The schematic diagrams for relay logic circuits are often called line diagrams, because the inputs and outputs are essentially drawn in a series of lines. A relay logic circuit is an electrical network consisting of lines, or rungs, in which each line or rung must have continuity to enable the output device. A typical circuit consists of a number of rungs, with each rung controlling an output. This output is controlled by a combination of input or output conditions, such as input switches and control relays. The conditions that represent the inputs are connected in series, parallel, or series-parallel to obtain the logic required to drive the output. The relay logic circuit forms an electrical schematic diagram for the control of input and output devices. Relay logic diagrams represent the physical interconnection of devices.

Each rung would have a unique identifying reference number and the individual wires on that rung would have wire numbers as a derivative of the rung number. Thus, if a rung was labelled as 105, the first independent wire would be 1051, the second as 1052, and so forth. A wire would be named for the top most rung to which it connected, even if it branched to lower rungs. When designing a system, it was common practice to skip numbers for the rungs to allow later additions as required.
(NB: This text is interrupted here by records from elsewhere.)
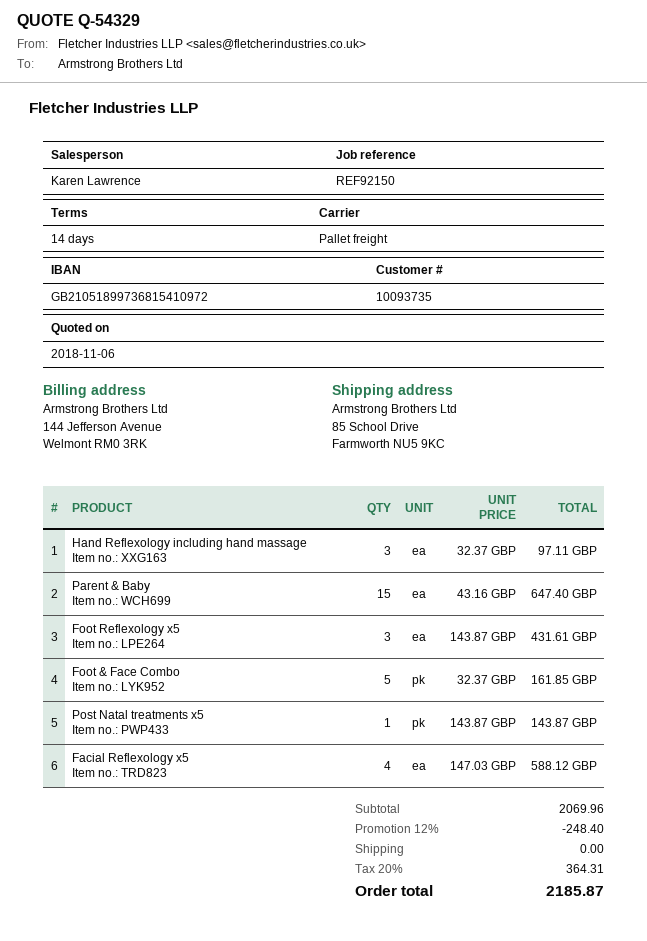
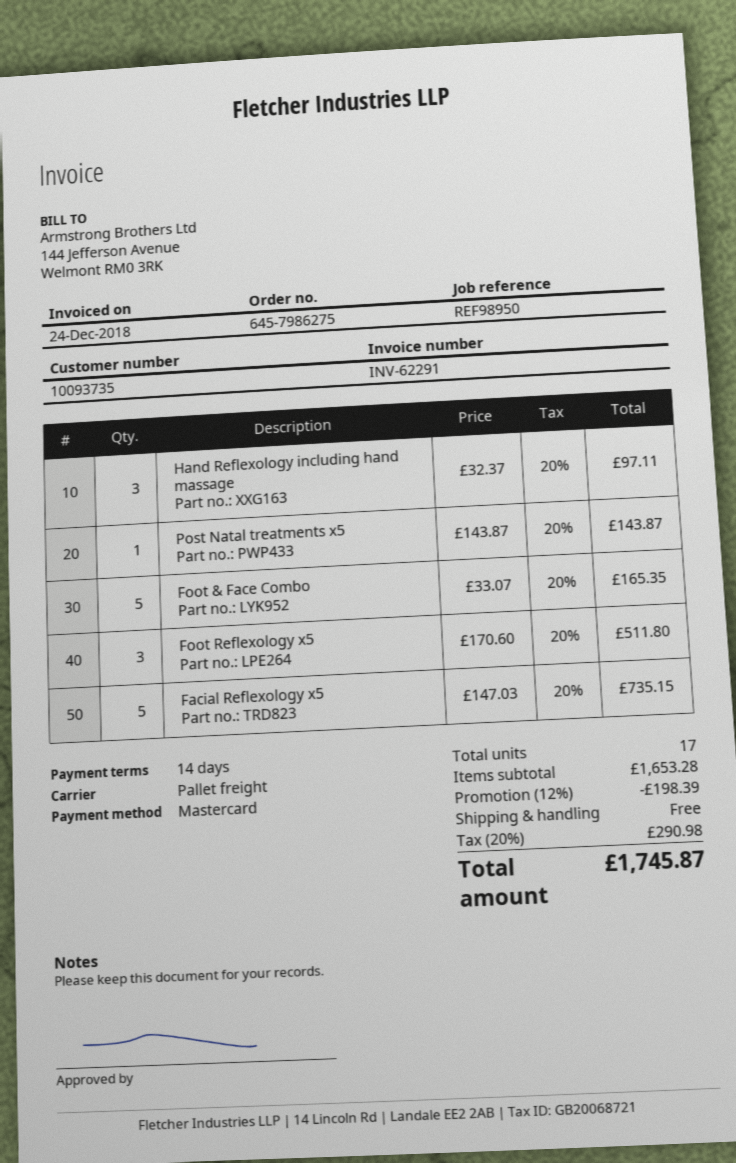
reference: REF92150 -> REF98950
Parent & Baby: 15 x 43.16 = 647.40 -> none
Foot Reflexology x5: 3 x 143.87 = 431.61 -> 3 x 170.60 = 511.80
Foot & Face Combo: 5 x 32.37 = 161.85 -> 5 x 33.07 = 165.35
Facial Reflexology x5: 4 x 147.03 = 588.12 -> 5 x 147.03 = 735.15
subtotal: 2069.96 -> 1653.28
discount: 12% = 248.40 -> 12% = 198.39
tax: 20% = 364.31 -> 20% = 290.98
total: 2185.87 -> 1745.87

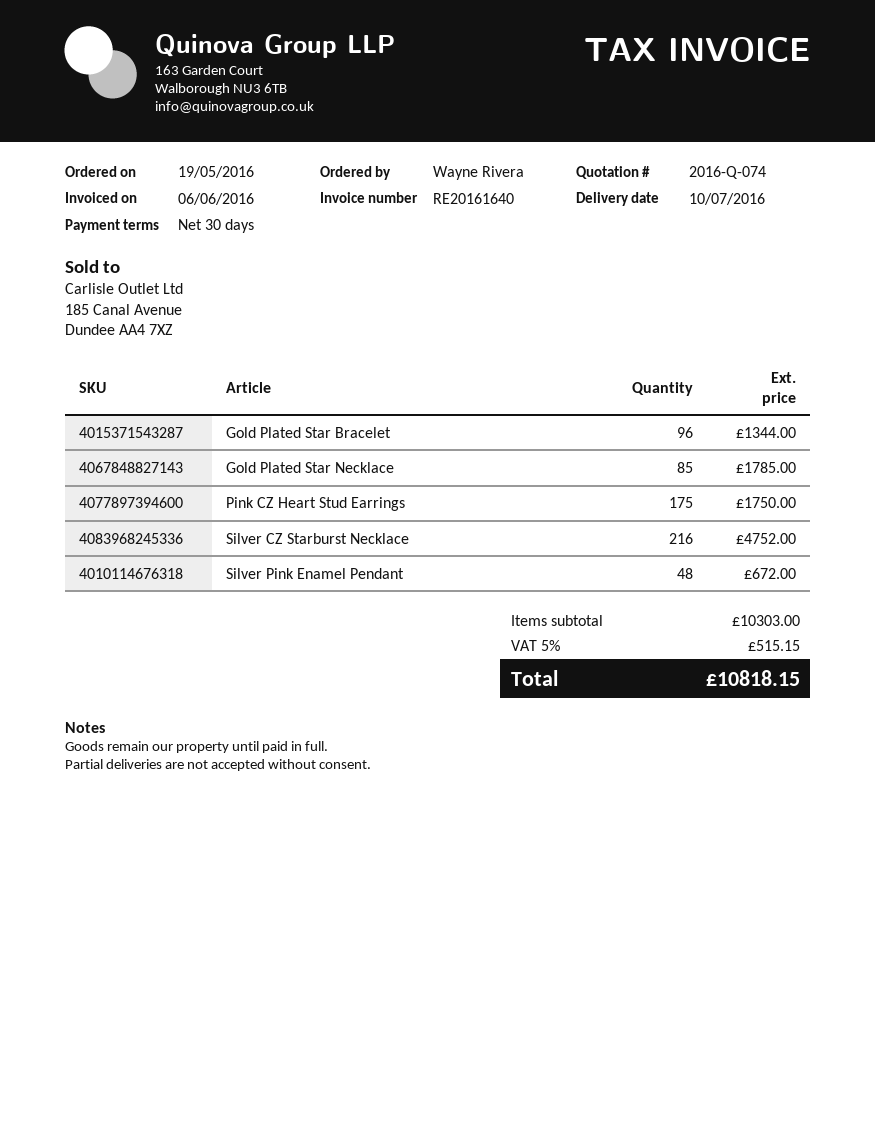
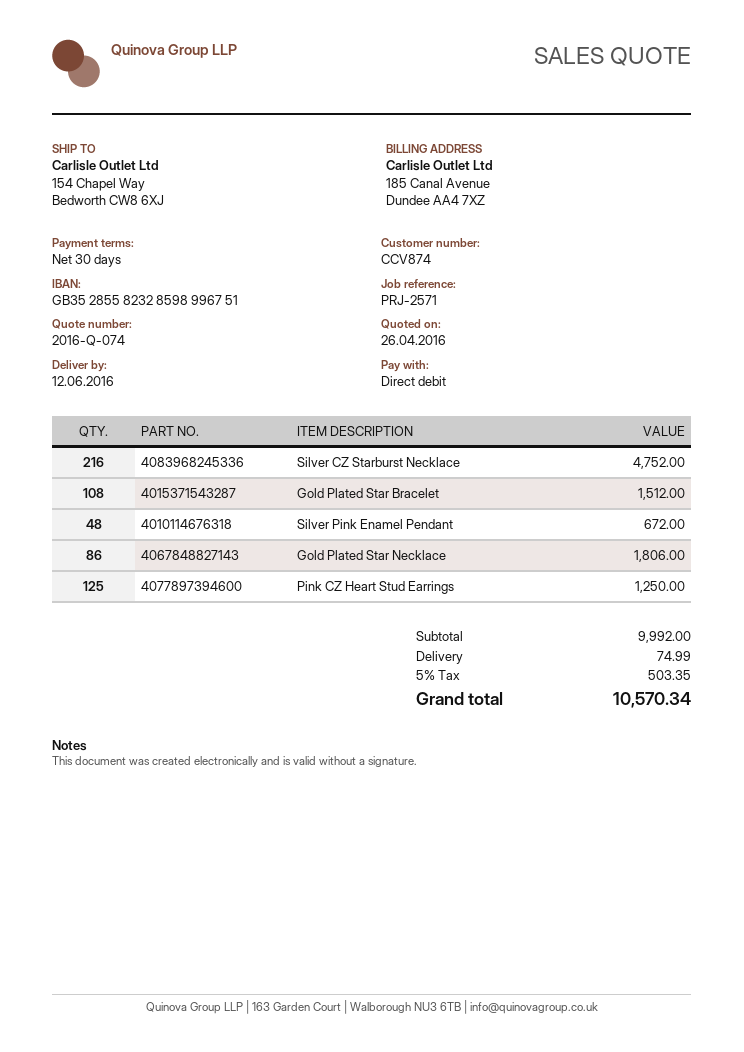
delivery date: 2016-07-10 -> 2016-06-12
Gold Plated Star Bracelet: 96 for 1344.00 -> 108 for 1512.00
Gold Plated Star Necklace: 85 for 1785.00 -> 86 for 1806.00
Pink CZ Heart Stud Earrings: 175 for 1750.00 -> 125 for 1250.00
subtotal: 10303.00 -> 9992.00
shipping: none -> 74.99
tax: 5% = 515.15 -> 5% = 503.35
total: 10818.15 -> 10570.34

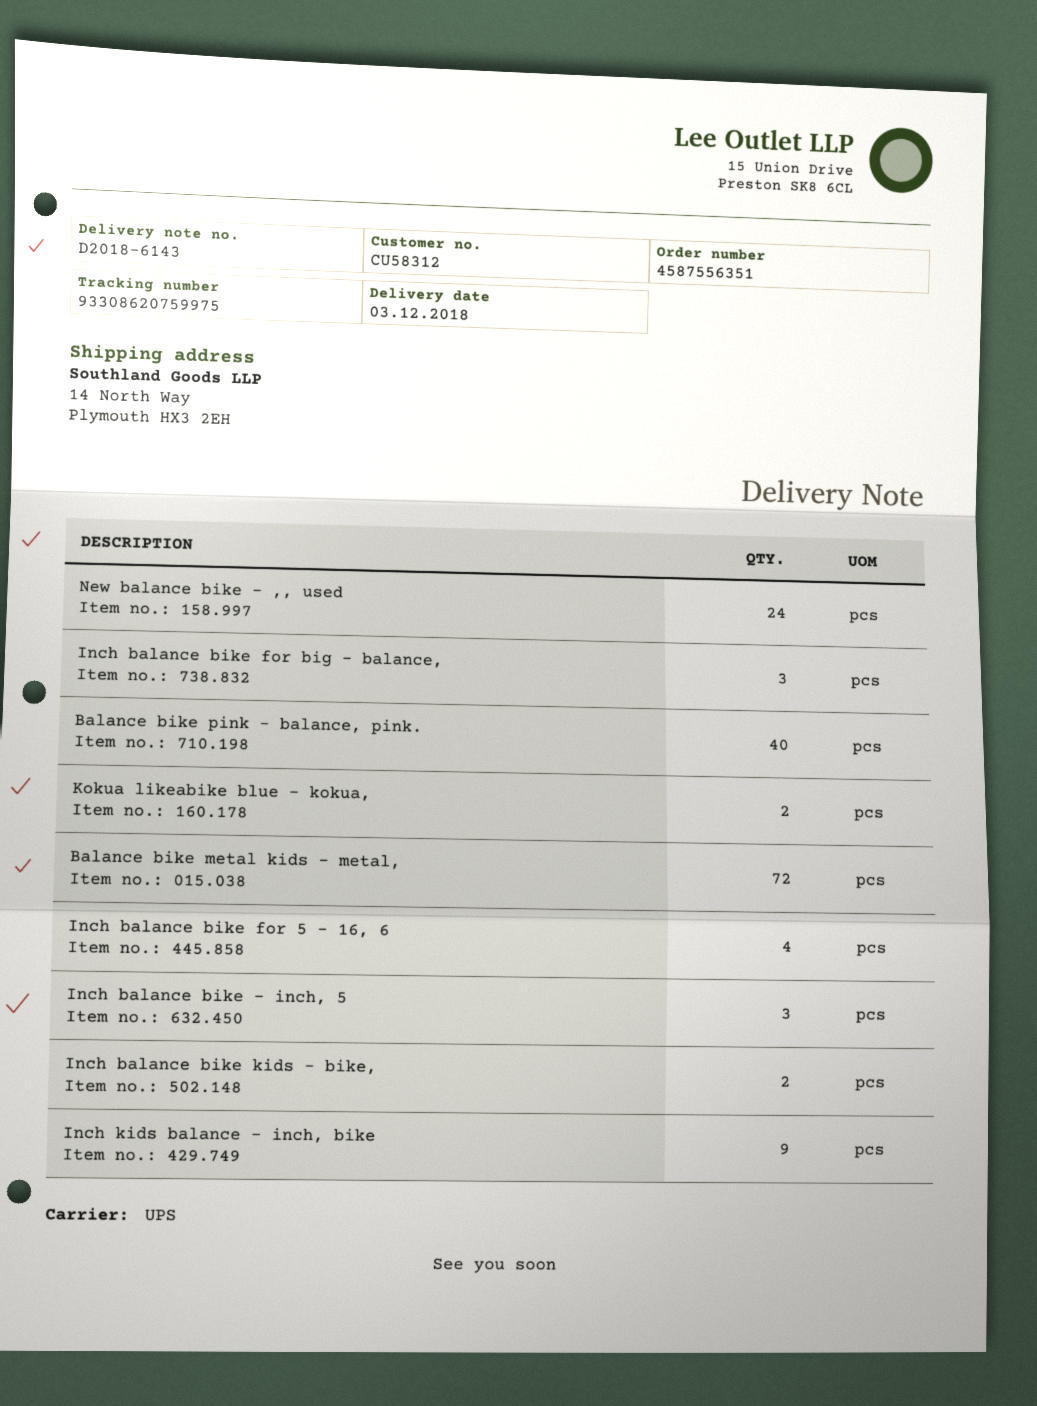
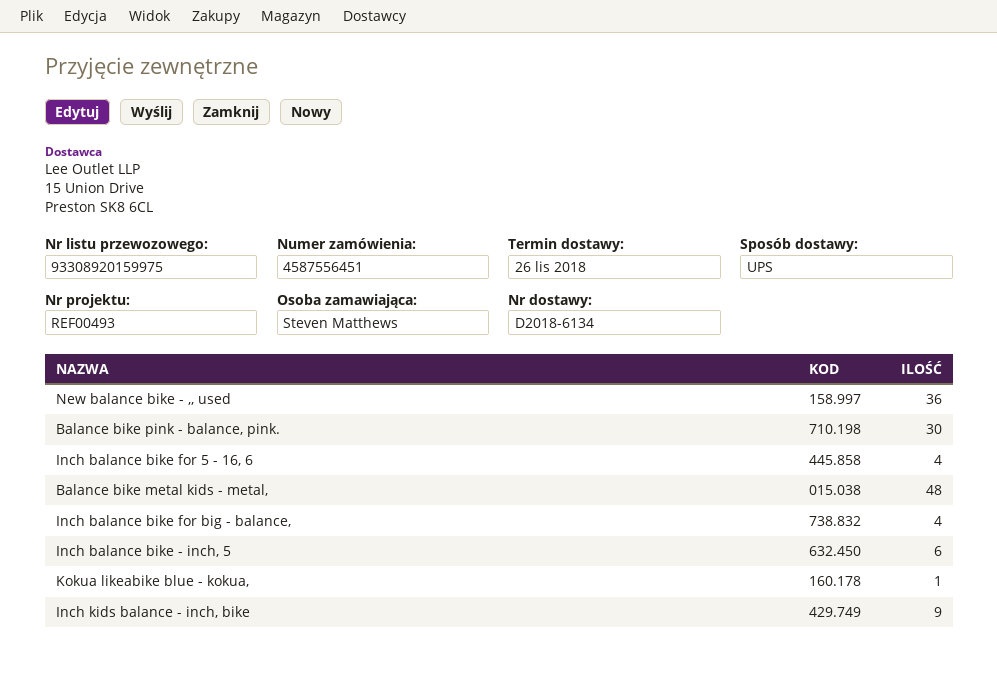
order number: 4587556351 -> 4587556451
delivery note number: D2018-6143 -> D2018-6134
delivery date: 2018-12-03 -> 2018-11-26
tracking number: 93308620759975 -> 93308920159975
New balance bike - ,, used: 24 -> 36
Inch balance bike for big - balance,: 3 -> 4
Balance bike pink - balance, pink.: 40 -> 30
Kokua likeabike blue - kokua,: 2 -> 1
Balance bike metal kids - metal,: 72 -> 48
Inch balance bike - inch, 5: 3 -> 6
Inch balance bike kids - bike,: 2 -> none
When the rack was manufactured, as a wire was installed, each end would be marked with wire labels (a.k.a. wire markers). This also applied for pulling wire into the factory through conduit or in trays where each wire would have corresponding numbers. Wire labels were typically pieces of white tape with numbers or letters printed onto them and collected in small, pocket sized booklets. A number strip would be peeled out and wrapped around the wire near the end. Wire numbers were made up of a series of the number strips so wire 1051 would be four strips. There are also pocket sized printers that print onto an adhesive backed label that can be wrapped around the wire.

The basic format for relay logic diagrams is as follows:

1. The two vertical lines that connect all devices on the relay logic diagram are labeled L1 and L2. The space between L1 and L2 represents the voltage of the control circuit.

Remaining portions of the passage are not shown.